Look at every line below and count those containing "Matatabi". Answer with the number only.

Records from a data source
•••••

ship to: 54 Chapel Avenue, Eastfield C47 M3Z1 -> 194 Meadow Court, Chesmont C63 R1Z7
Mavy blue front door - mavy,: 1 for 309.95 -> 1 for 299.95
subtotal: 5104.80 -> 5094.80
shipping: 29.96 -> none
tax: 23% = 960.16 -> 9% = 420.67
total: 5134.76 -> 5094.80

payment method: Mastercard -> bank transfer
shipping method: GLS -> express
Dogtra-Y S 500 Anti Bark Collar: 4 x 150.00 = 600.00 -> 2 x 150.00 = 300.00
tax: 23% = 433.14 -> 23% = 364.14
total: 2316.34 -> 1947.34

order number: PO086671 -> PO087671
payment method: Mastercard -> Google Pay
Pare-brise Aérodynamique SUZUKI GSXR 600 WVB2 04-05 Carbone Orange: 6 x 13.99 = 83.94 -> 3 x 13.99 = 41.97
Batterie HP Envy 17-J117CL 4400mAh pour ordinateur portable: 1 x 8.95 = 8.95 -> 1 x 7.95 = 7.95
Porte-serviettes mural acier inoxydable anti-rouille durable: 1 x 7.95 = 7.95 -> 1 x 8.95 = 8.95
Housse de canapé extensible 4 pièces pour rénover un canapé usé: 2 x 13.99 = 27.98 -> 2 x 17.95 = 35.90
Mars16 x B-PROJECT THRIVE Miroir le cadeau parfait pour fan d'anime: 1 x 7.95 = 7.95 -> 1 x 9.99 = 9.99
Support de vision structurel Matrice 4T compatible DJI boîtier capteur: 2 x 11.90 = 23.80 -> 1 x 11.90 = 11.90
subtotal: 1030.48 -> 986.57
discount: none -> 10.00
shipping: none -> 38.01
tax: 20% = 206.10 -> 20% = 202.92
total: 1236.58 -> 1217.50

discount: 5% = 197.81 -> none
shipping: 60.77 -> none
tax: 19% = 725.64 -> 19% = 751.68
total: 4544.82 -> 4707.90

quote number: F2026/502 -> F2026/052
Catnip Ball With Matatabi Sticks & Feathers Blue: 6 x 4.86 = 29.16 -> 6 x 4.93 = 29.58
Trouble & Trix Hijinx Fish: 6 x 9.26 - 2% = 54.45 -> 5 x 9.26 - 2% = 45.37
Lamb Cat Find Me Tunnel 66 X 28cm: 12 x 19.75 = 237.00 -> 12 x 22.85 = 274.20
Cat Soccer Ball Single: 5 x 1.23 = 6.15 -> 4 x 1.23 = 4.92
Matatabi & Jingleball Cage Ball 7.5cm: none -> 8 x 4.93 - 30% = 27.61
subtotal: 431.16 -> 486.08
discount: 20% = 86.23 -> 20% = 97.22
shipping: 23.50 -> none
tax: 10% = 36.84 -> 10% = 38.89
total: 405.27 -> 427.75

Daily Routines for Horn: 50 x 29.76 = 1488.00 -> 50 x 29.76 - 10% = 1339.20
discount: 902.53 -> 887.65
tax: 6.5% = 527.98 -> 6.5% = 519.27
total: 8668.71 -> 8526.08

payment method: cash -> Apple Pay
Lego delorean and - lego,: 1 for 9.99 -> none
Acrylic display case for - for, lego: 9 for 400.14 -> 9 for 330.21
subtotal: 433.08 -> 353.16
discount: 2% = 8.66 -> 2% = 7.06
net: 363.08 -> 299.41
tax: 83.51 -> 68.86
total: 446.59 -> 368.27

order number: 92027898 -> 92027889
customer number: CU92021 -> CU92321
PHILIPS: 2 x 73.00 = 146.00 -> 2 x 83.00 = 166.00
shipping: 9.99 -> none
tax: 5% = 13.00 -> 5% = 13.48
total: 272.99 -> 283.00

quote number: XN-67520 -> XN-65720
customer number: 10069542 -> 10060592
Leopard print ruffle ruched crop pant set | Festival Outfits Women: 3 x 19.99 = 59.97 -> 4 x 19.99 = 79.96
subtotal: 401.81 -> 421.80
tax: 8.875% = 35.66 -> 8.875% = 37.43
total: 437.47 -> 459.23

•••••

• Response box:
2